- _Exercise goal_:
Report every line of the entries that contains the word "none".

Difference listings
○ ○ ○
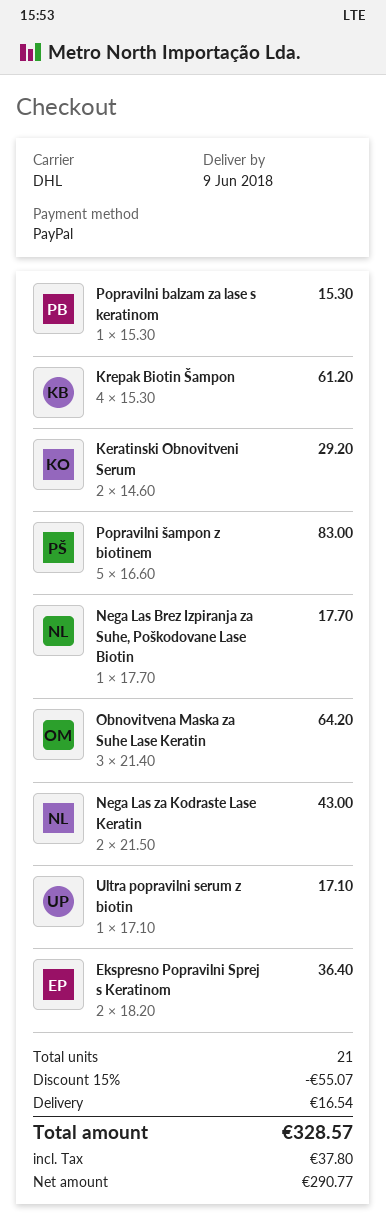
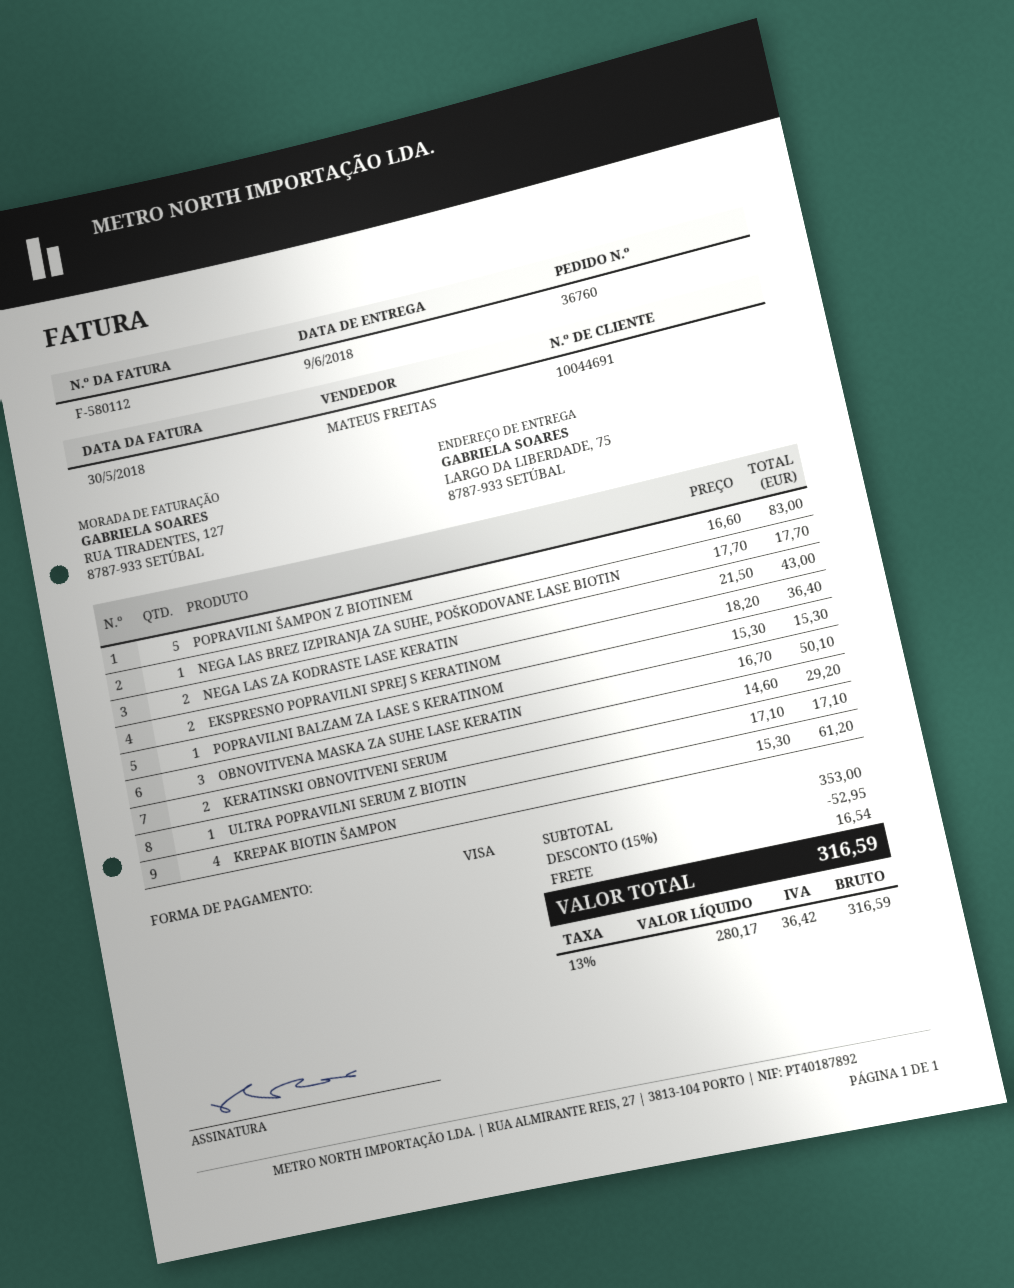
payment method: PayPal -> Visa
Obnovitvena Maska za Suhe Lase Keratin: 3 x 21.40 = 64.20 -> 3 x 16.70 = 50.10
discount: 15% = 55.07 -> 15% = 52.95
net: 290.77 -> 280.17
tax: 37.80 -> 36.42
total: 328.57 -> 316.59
○ ○ ○
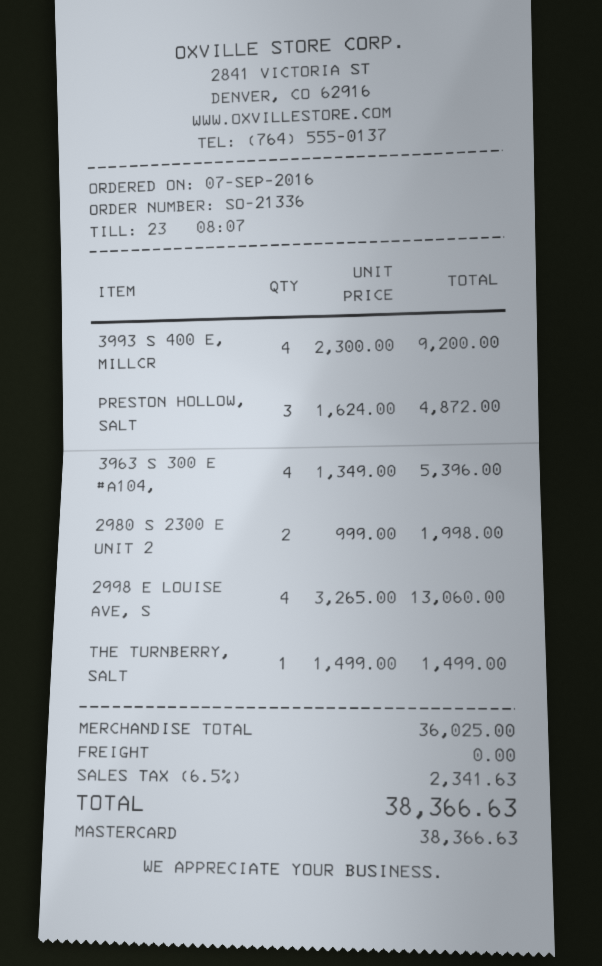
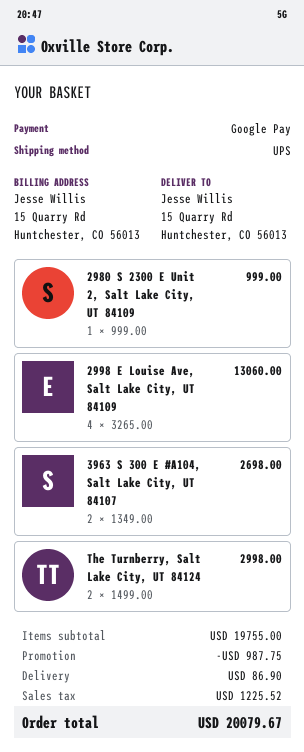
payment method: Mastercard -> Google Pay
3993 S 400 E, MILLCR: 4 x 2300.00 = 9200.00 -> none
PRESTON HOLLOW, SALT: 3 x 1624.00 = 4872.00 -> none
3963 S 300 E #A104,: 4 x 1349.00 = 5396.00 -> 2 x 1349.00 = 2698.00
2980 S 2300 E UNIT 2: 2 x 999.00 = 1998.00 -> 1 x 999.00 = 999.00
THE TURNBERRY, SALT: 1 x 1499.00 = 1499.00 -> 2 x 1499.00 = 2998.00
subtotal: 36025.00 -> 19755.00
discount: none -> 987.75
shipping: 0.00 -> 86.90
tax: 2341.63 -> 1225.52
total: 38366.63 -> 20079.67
○ ○ ○
- _Solution to the exercise_:
3993 S 400 E, MILLCR: 4 x 2300.00 = 9200.00 -> none
PRESTON HOLLOW, SALT: 3 x 1624.00 = 4872.00 -> none
discount: none -> 987.75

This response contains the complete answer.